The foundation you get depends on what you need. When deciding what kind of foundation to choose for your farmhouse, you must factor in a number of things, including the weather, your needs, your family, and the topography of where you live. There are many options, so choose carefully.
This is your home, or it will be, so don’t make these crucial decisions on your own — consult with the contractor. They should be able to recommend the best options and let you choose from there. Here’s some info on five of your best options:
If you need extra storage or living space, a basement foundation might be the solution for you. If you do create a finished basement, then you’ll have effectively doubled your floor space. A basement foundation is also the deepest option for a foundation. If you live in the Midwest, especially in hurricane valley, you’ll want a safe, underground space.
Once you decide on a basement, you have further options. For example, you can have a regular basement, which is completely underground. This is an excellent option for anyone at risk of tornadoes or hurricanes.
In areas where high winds aren’t an issue, a daylight basement is a good option. It’s built into a slope, so part of the basement is below ground while the other part is above. You can put in doors and windows to the outside, which can help increase natural light and airflow.
A footing and stem-wall foundation is similar in construction to a foundation with a basement. The difference is that it won’t exactly be an “open floor plan.” The footings are being buried deep into the ground like a basement, but their exact height and width will vary depending on the terrain. They’re built to the appropriate height to support the slab.
Once the footings are built, you can choose what kind of finishing you’d like.

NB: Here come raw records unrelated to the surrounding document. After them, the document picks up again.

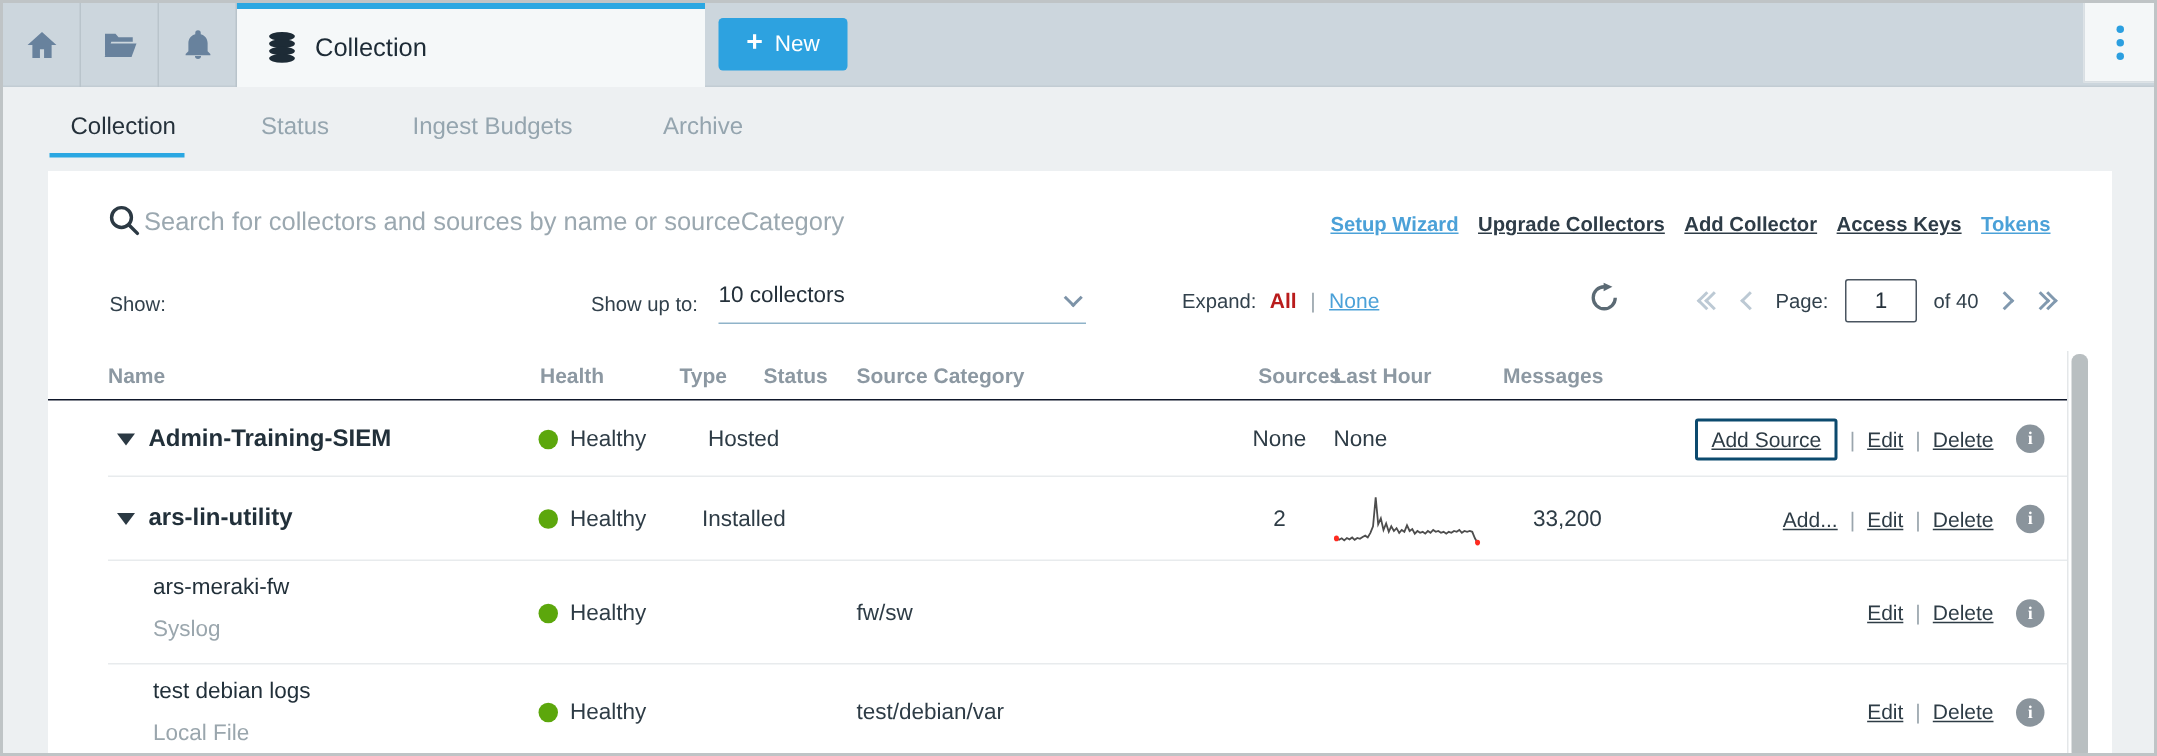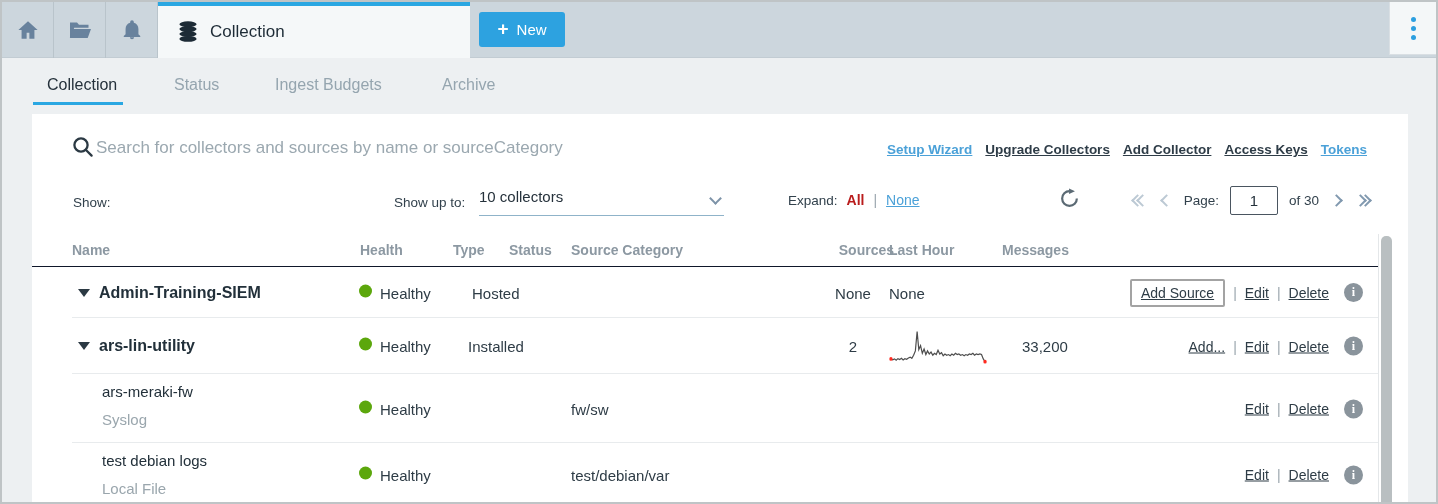--- a/index.html
+++ b/index.html
@@ -91,35 +91,35 @@
         white-space:nowrap; }
   .row { position:relative; }
   .row::after { content:""; position:absolute; left:40px; right:0; bottom:0; height:1px;
                 background:#e8ebed; }
   .caret { position:absolute; left:46px; top:50%; margin-top:-4px; width:0; height:0;
            border-left:6px solid transparent; border-right:6px solid transparent;
            border-top:8px solid #2b3943; cursor:pointer; }
   .cell { position:absolute; top:50%; transform:translateY(-50%); font-size:15px;
           color:#2e3c46; white-space:nowrap; }
   .c-name   { left:67px; font-size:16px; font-weight:bold; color:#22303a; }
-  .c-health { left:327px; display:flex; align-items:flex-start; gap:8px; }
+  .c-health { left:327px; display:flex; align-items:center; gap:8px; }
   .dot { width:13px; height:13px; border-radius:50%; background:#5ca70c; flex:none; }
   .c-type   { left:440px; }
   .c-sourcecat { left:539px; }
   .c-sources { left:780px; width:82px; text-align:center; }
   .c-lasthour { left:857px; }
   .c-messages { left:990px; }
   .c-spark { left:857px; width:98px; height:40px; }
   .name-block { position:absolute; left:70px; top:9px; }
   .nb-name { font-size:15px; font-weight:normal; color:#22303a; white-space:nowrap; }
   .nb-type { font-size:15px; color:#9aa6ad; margin-top:11px; white-space:nowrap; }
   .actions { position:absolute; right:15px; top:50%; transform:translateY(-50%);
              display:flex; align-items:center; gap:8px; font-size:14px; }
   .alink { color:#2e3c46; text-decoration:underline; cursor:pointer; white-space:nowrap; }
-  .add-highlight { border:2px solid #a3a3a3; border-radius:2px; padding:4px 9px; }
+  .add-highlight { border:2px solid #0c4a6e; border-radius:2px; padding:4px 9px; }
   .info-icon { width:19px; height:19px; border-radius:50%; background:#8a949c;
                margin-left:7px; cursor:pointer; display:flex; align-items:center;
                justify-content:center; }
   .info-icon::after { content:"i"; color:#fff; font-size:12px; font-weight:bold;
                       font-family:"Liberation Serif", serif; }
   .scroll-thumb { position:absolute; left:1349px; top:122px; width:11px; height:270px;
                   border-radius:5px; background:#b9bfc1; cursor:pointer; }
 </style>
 </head>
 <body>
@@ -210,21 +210,21 @@
     <div class="pager">
       <span class="chev-group disabled">
           <i class="chev l"></i>
           <i class="chev l"></i>
         </span>
       <span class="chev-group disabled">
           <i class="chev l"></i>
         </span>
       <span class="flabel">Page:</span>
       <input class="page-input" value="1" style="">
-      <span class="page-total">of 30</span>
+      <span class="page-total">of 40</span>
       <span class="chev-group">
           <i class="chev r"></i>
         </span>
       <span class="chev-group">
           <i class="chev r"></i>
           <i class="chev r"></i>
         </span>
     </div>
 
     <div class="table-region">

A slab is one option, which is a great, basic choice for anyone who wants ease and simplicity. The other option is to have a crawlspace. Crawlspaces are less expensive than a full basement, but they can lead to moisture problems. However, you can seal up the crawlspace and prevent this issue altogether.

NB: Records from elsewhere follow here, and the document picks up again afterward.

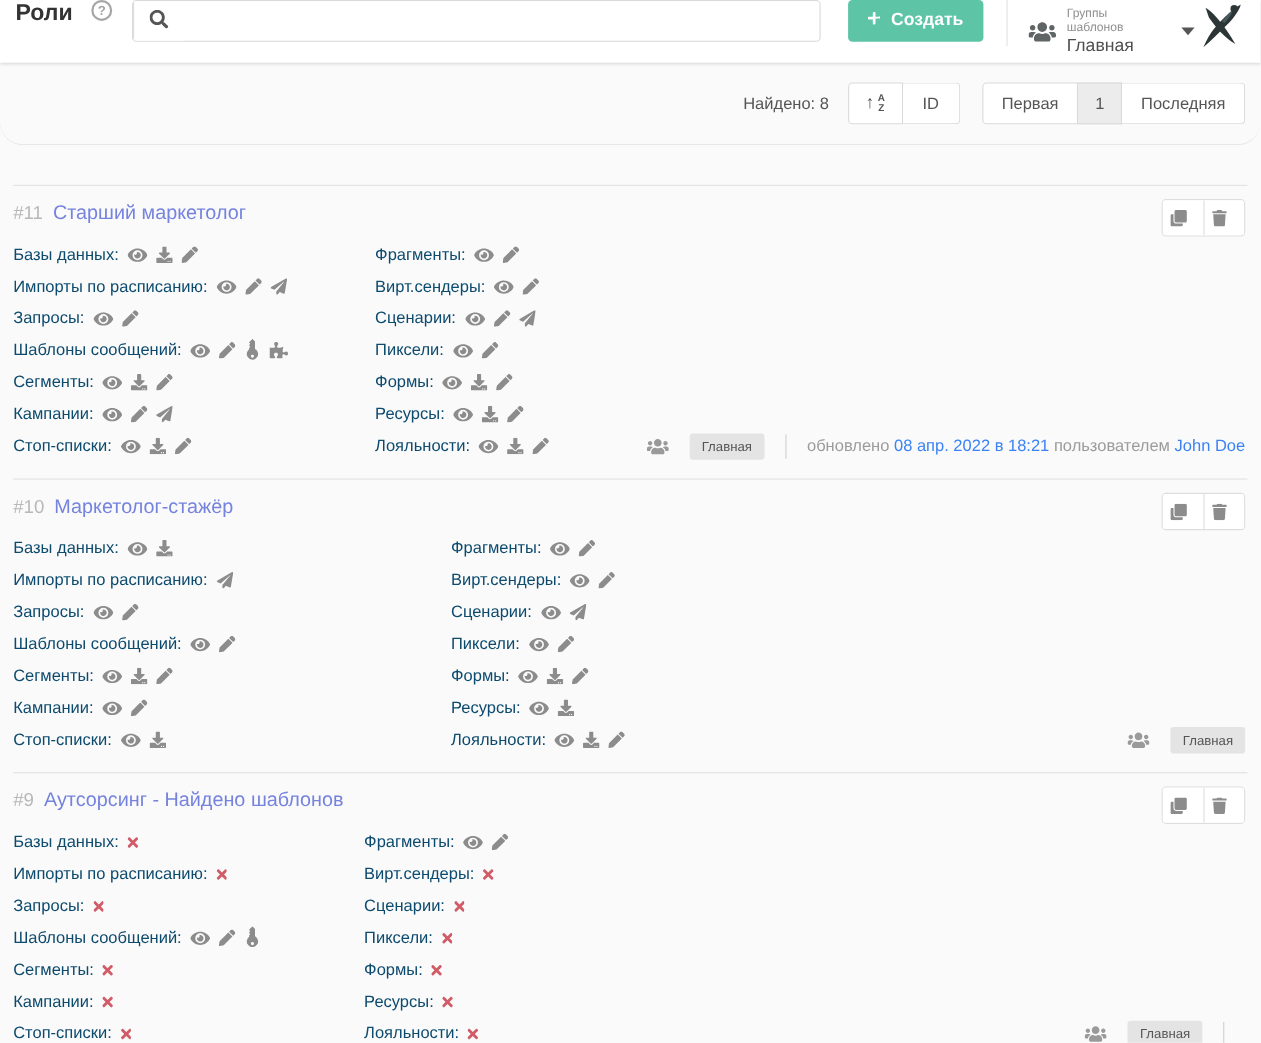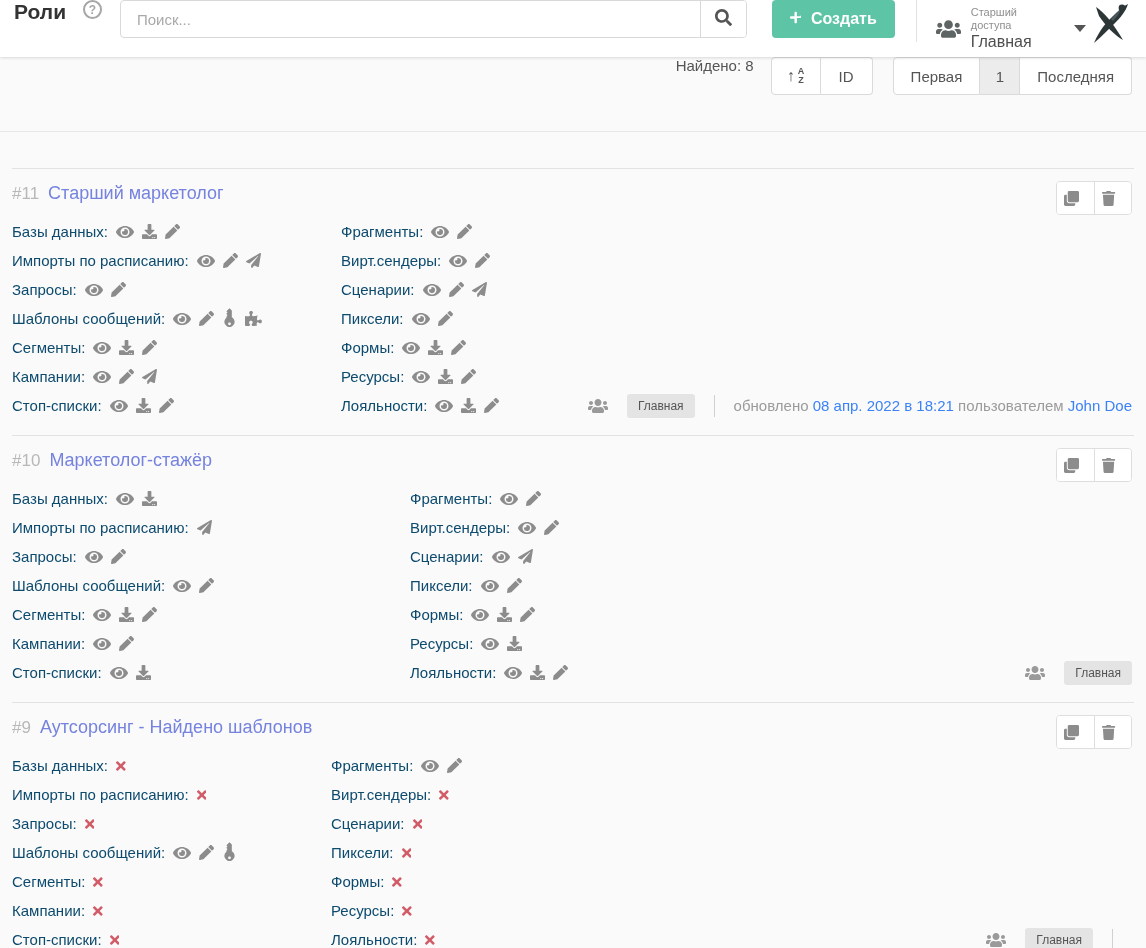--- a/index.html
+++ b/index.html
@@ -31,21 +31,21 @@
   .ag-icon svg { height:20px; }
   .ag-texts { display:flex; flex-direction:column; line-height:1.2; }
   .ag-label { font-size:11px; color:#8f8f8f; }
   .ag-value { font-size:16px; color:#4f4f4f; }
   .ag-caret { margin-left:15px; width:0; height:0; border-left:6px solid transparent;
               border-right:6px solid transparent; border-top:7px solid #555; }
   .logo { margin-left:auto; width:46px; height:47px; display:flex; }
 
   
   .toolbar { height:75px; background:#fafafa; border-bottom:1px solid #e7e7e7;
-             display:flex; justify-content:flex-end; padding-right:14px; }
+             display:flex; align-items:center; justify-content:flex-end; padding-right:14px;border-radius:21px; }
   .found { font-size:15px; color:#555; margin-right:17px; }
   .btn-group { display:flex; }
   .tbtn { height:38px; background:#fff; border:1px solid #dadada; color:#555; font-size:15px;
           display:flex; align-items:center; justify-content:center; cursor:pointer; }
   .tbtn + .tbtn { border-left:none; }
   .btn-group .tbtn:first-child { border-radius:4px 0 0 4px; }
   .btn-group .tbtn:last-child  { border-radius:0 4px 4px 0; }
   .btn-group .tbtn:only-child  { border-radius:4px; }
   .sort-btn { width:50px; } .id-btn { width:52px; }
   .pager { margin-left:20px; }
@@ -91,21 +91,20 @@
   .f-link { color:#3b82f6; cursor:pointer; }
 </style>
 </head>
 <body>
 
 <div class="app-header">
   <div class="page-title">Роли</div>
   <div class="help-badge">?</div>
 
   <div class="search-group">
-    <input class="search-input" value="" placeholder="Поиск..." style="">
     <button class="search-btn">
       <span>
         <svg viewBox="0 0 512 512" fill="currentColor" height="17">
             <path d="M505 442.7L405.3 343c-4.5-4.5-10.6-7-17-7H372c27.6-35.3 44-79.7 44-128C416 93.1 322.9 0 208 0S0 93.1 0 208s93.1 208 208 208c48.3 0 92.7-16.4 128-44v16.3c0 6.4 2.5 12.5 7 17l99.7 99.7c9.4 9.4 24.6 9.4 33.9 0l28.3-28.3c9.4-9.4 9.4-24.6.1-34zM208 336c-70.7 0-128-57.2-128-128 0-70.7 57.2-128 128-128 70.7 0 128 57.2 128 128 0 70.7-57.2 128-128 128z"></path>
           </svg>
       </span>
     </button>
   </div>
 
   <button class="create-btn">
@@ -119,21 +118,21 @@
 
   <div class="header-divider"></div>
 
   <div class="access-group">
     <span class="ag-icon">
       <svg viewBox="0 0 640 512" fill="currentColor">
           <path d="M96 224c35.3 0 64-28.7 64-64s-28.7-64-64-64-64 28.7-64 64 28.7 64 64 64zm448 0c35.3 0 64-28.7 64-64s-28.7-64-64-64-64 28.7-64 64 28.7 64 64 64zm32 32h-64c-17.6 0-33.5 7.1-45.1 18.6 40.3 22.1 68.9 62 75.1 109.4h66c17.7 0 32-14.3 32-32v-32c0-35.3-28.7-64-64-64zm-256 0c61.9 0 112-50.1 112-112S381.9 32 320 32 208 82.1 208 144s50.1 112 112 112zm76.8 32h-8.3c-20.8 10-43.9 16-68.5 16s-47.6-6-68.5-16h-8.3C179.6 288 128 339.6 128 403.2V432c0 26.5 21.5 48 48 48h288c26.5 0 48-21.5 48-48v-28.8c0-63.6-51.6-115.2-115.2-115.2zm-223.7-13.4C161.5 263.1 145.6 256 128 256H64c-35.3 0-64 28.7-64 64v32c0 17.7 14.3 32 32 32h65.9c6.3-47.4 34.9-87.3 75.2-109.4z"></path>
         </svg>
     </span>
     <span class="ag-texts">
-      <span class="ag-label">Старший доступа</span>
+      <span class="ag-label">Группы шаблонов</span>
       <span class="ag-value">Главная</span>
     </span>
     <span class="ag-caret"></span>
   </div>
 
   <span class="logo">
     <svg viewBox="0 0 46 47" width="46" height="47">
       <path fill="#2d3637" d="M8 43 C14 29 20 23 26 17 C30 13 36 7 42 4 C40 11 34 18 29 23 C23 29 15 37 8 43 Z"></path>
       <path fill="#2d3637" d="M10 7 C18 12 27 23 37 40 C28 35 20 26 13 16 Z"></path>
       <path fill="#48595d" d="M25 19 C28 16 32 11 35 9 C33 14 30 18 27 21 Z"></path>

For a simpler solution, precast concrete might do the trick. Typically, precast concrete is done for the walls of a full basement foundation. It has some pretty impressive benefits for the walls as well, especially when compared to traditional cinder blocks. For one thing, it’s a lot faster to install. Each wall section is manufactured offsite and has built-in concrete footing and concrete studs to make it load-bearing.

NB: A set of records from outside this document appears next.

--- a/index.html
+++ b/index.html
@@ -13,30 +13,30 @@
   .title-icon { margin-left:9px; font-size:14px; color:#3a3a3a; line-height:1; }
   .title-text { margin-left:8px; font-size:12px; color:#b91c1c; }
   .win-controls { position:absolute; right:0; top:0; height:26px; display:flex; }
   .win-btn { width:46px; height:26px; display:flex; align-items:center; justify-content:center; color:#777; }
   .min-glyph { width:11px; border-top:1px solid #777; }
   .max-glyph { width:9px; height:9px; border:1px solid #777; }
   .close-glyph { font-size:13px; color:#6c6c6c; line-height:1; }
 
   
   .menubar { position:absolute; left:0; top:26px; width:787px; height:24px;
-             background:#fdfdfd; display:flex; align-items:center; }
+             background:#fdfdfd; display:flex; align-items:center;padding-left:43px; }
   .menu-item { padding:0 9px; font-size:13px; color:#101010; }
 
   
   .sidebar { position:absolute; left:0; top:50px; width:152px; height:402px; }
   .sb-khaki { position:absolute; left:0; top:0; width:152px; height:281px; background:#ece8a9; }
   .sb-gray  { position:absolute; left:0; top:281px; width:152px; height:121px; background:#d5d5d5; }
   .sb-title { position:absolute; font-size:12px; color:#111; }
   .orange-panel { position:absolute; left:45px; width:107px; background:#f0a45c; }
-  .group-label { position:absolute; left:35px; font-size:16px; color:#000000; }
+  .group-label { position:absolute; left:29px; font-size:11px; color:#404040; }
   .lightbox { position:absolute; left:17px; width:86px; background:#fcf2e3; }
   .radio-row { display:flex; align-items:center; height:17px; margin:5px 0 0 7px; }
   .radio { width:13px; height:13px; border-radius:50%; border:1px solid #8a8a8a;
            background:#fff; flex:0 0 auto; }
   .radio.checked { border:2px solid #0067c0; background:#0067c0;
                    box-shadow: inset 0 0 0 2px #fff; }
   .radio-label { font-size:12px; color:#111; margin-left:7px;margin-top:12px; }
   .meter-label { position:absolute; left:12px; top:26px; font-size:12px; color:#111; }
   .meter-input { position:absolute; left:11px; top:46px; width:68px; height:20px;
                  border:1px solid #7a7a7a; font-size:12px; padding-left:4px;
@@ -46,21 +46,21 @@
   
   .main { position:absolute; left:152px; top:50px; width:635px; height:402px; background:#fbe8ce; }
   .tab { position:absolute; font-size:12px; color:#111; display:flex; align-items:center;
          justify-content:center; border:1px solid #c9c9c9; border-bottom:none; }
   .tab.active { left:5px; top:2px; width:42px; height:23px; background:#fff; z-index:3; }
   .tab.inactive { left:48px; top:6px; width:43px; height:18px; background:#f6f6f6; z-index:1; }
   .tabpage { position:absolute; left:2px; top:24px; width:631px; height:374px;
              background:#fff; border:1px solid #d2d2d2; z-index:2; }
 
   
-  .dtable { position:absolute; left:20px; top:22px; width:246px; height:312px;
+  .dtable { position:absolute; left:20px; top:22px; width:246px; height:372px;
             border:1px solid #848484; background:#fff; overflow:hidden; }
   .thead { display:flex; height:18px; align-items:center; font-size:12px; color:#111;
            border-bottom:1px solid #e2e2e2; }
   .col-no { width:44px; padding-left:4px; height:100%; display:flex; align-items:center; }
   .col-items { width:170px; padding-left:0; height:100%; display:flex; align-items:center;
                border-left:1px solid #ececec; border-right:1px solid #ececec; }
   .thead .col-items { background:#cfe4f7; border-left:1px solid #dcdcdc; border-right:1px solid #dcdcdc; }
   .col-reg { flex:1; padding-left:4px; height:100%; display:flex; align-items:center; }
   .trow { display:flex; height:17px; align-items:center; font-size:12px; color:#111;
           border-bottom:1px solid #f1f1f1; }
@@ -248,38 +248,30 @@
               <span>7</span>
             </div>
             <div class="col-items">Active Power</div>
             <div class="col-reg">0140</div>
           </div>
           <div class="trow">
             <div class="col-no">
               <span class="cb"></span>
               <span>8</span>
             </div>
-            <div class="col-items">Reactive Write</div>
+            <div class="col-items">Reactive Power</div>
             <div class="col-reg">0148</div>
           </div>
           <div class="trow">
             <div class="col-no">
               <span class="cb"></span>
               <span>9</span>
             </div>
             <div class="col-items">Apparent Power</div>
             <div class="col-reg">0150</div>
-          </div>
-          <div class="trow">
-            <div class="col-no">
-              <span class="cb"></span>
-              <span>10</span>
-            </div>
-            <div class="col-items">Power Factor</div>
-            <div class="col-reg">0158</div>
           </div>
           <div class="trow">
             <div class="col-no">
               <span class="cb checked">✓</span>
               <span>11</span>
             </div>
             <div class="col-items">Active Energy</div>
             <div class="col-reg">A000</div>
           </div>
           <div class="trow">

Precast concrete is typically a lot faster than other methods. The concrete that’s used tends to be a higher density than concrete poured on-site, which makes it stronger and more water tight. Because they are stronger, they tend to have low maintenance and life cycle costs, which is a further advantage. With less costs to shell out in the future, you’ll end up with a foundation that costs less in the long run.
A raised foundation isn’t necessary for every home, and it might be a bit strange to have one on a farmhouse, but it is an option. Raised foundations are usually what you see at the beach, where homes are raised off the ground to prevent damage from flooding. If you live in an area that’s prone to hurricanes, then a raised foundation might be the best option.
On the flip side, this is not a good choice if you’re concerned about tornadoes. It makes your home less stable against such forces and with almost no added benefit. Foundations need to both support the home and protect against moisture, which can be a tricky combination that far off the ground.
This is a more technical option, so make sure you have a contractor who is familiar with them.
Wood foundations have been around for a long time. They were actually popular in the 1960s and are now being recommended again for crawlspaces and basements. They’re made from plywood and lumber that’s been treated with a preservative.
The wood is lightweight and waterproof, but they don’t tend to last as long as concrete foundations. But, if you plan to sell the farmhouse in the future, this could be a great idea.
No matter what you choose, there are plenty of options. You’ll have different ones no matter what you need or where you live, so it just comes down to what you envision for your farmhouse. What works best for your situation might be a basement or just simple, precast concrete.